Auf heftige Ablehnung stößt Kauders Rentenplan beim Wirtschaftsflügel der Union. Die Mittelstands- und Wirtschaftsvereinigung der Union (MIT) warnte vor „faulen Kompromissen“. Der Präsident des CDU-Wirtschaftsrates, Kurt Lauk, sagte: „Es kommt in der Politik wohl immer mehr in Mode, angesichts der erschreckend hohen Staatsverschuldung diese munter weiter zu erhöhen und fröhlich zulasten nachfolgender Generationen Geld unter die Leute zu bringen.“

Mit Blick auf den demografischen Wandel hatte auch Bundesumweltminister Norbert Röttgen (CDU) gemahnt: „Wir müssen raus aus dem Schuldenleben, wenn wir Wohlstand und Zukunftsfähigkeit für unsere Kinder und Enkel bewahren wollen.“

Die Regierung will an diesem Mittwoch eine Demografie-Strategie mit dem Titel „Jedes Alter zählt“ beschließen, für die Bundesinnenminister Hans-Peter Friedrich (CSU) verantwortlich zeichnet.

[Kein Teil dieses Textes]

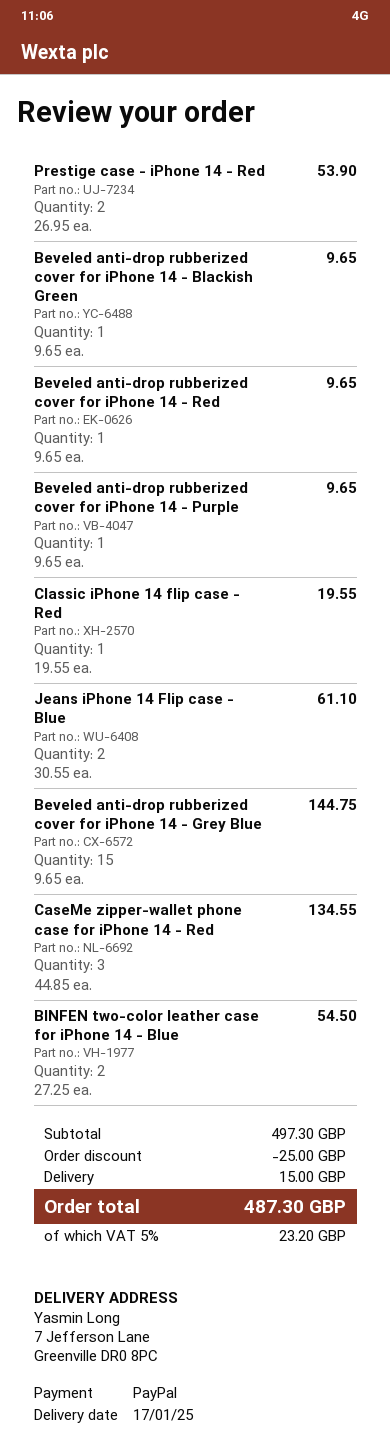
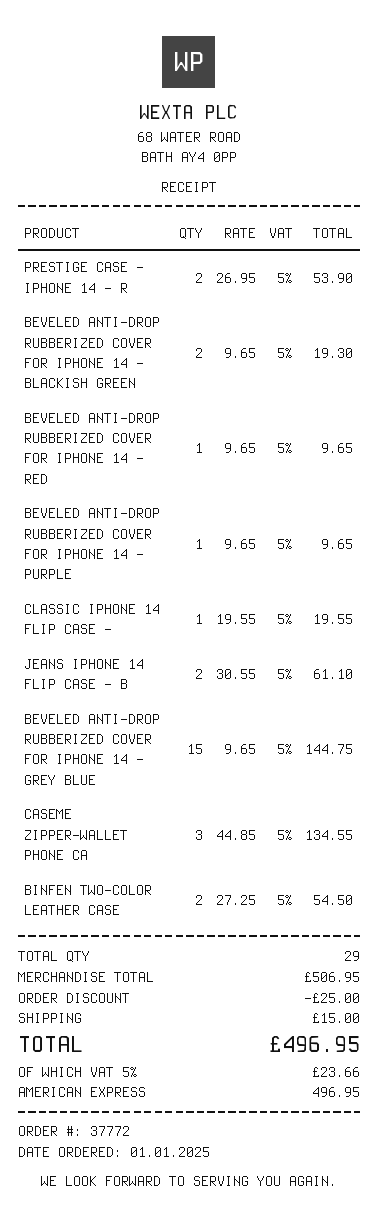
payment method: PayPal -> American Express
Beveled anti-drop rubberized cover for iPhone 14 - Blackish Green: 1 x 9.65 = 9.65 -> 2 x 9.65 = 19.30
subtotal: 497.30 -> 506.95
tax: 5% = 23.20 -> 5% = 23.66
total: 487.30 -> 496.95

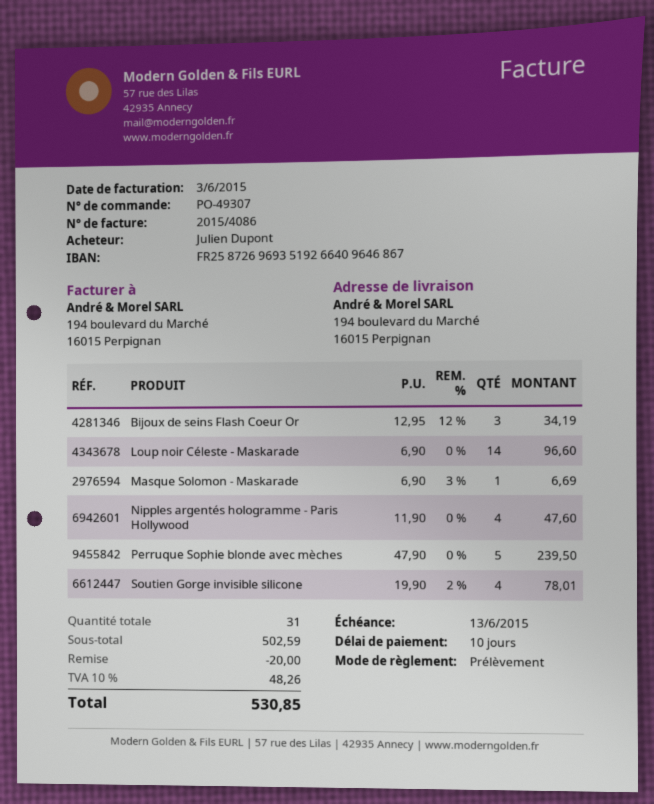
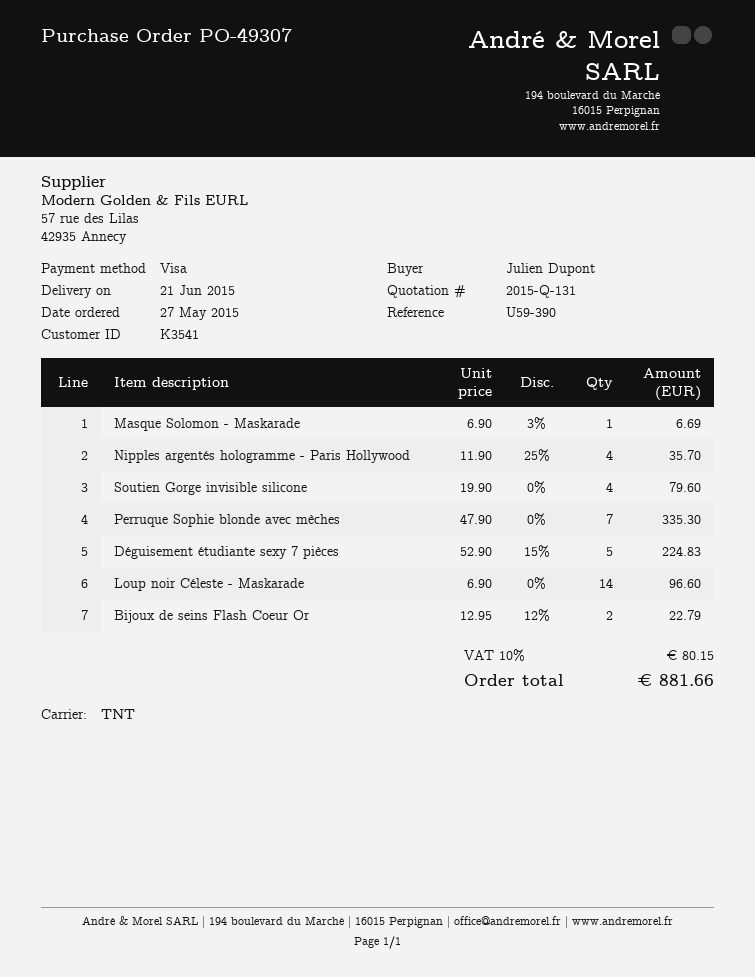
payment method: direct debit -> Visa
Bijoux de seins Flash Coeur Or: 3 x 12.95 - 12% = 34.19 -> 2 x 12.95 - 12% = 22.79
Nipples argentés hologramme - Paris Hollywood: 4 x 11.90 = 47.60 -> 4 x 11.90 - 25% = 35.70
Perruque Sophie blonde avec mèches: 5 x 47.90 = 239.50 -> 7 x 47.90 = 335.30
Soutien Gorge invisible silicone: 4 x 19.90 - 2% = 78.01 -> 4 x 19.90 = 79.60
Déguisement étudiante sexy 7 pièces: none -> 5 x 52.90 - 15% = 224.83
discount: 20.00 -> none
tax: 10% = 48.26 -> 10% = 80.15
total: 530.85 -> 881.66

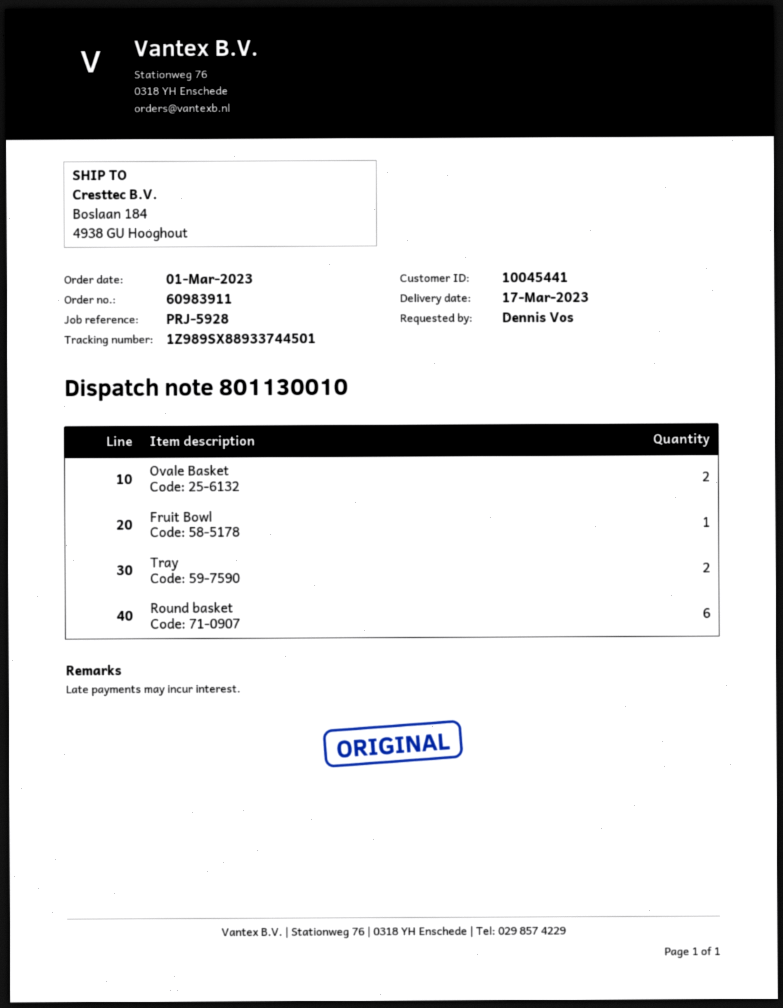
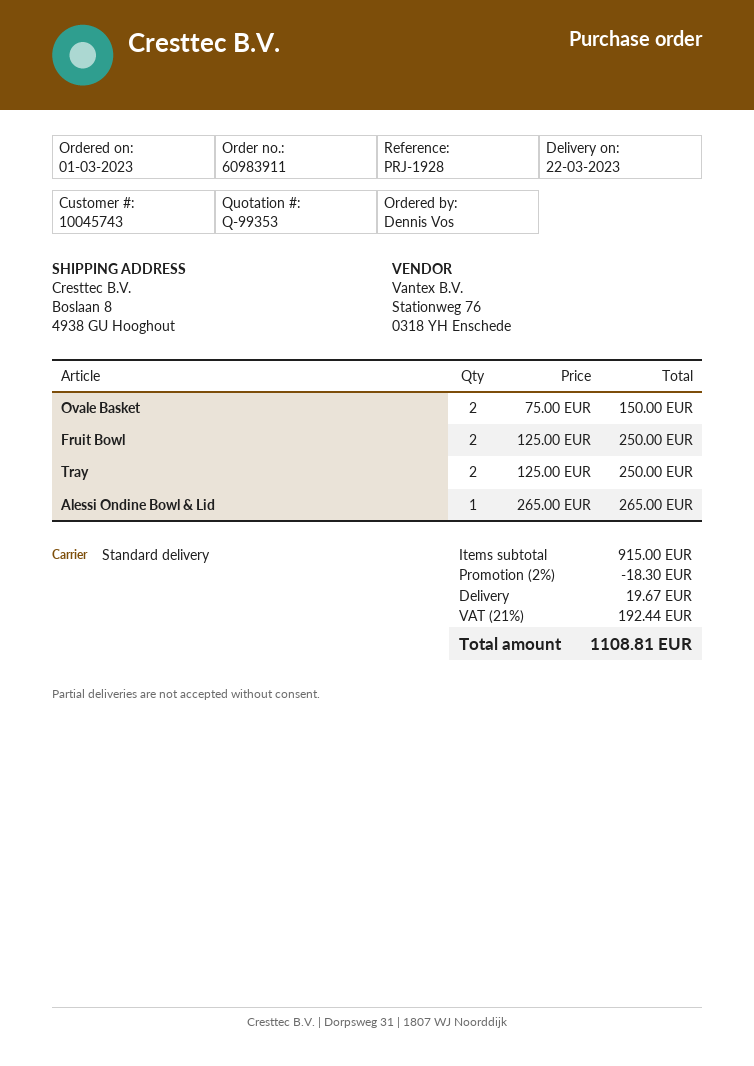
delivery date: 2023-03-17 -> 2023-03-22
customer number: 10045441 -> 10045743
reference: PRJ-5928 -> PRJ-1928
ship to: Boslaan 184, 4938 GU Hooghout -> Boslaan 8, 4938 GU Hooghout
Fruit Bowl: 1 -> 2
Round basket: 6 -> none
Alessi Ondine Bowl & Lid: none -> 1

Die Familie steht dabei im Mittelpunkt – allerdings vor allem die Vereinbarkeit mit dem Beruf. Gemeinsam mit Wirtschaftsverbänden und Gewerkschaften sollen „familienbewusste Arbeitszeiten“ durch flexible Arbeitszeitmodelle stärker durchgesetzt werden. Überdies soll die staatliche und öffentlich geförderte Kinderbetreuung ausgebaut und die Elternzeit weiter entwickelt werden.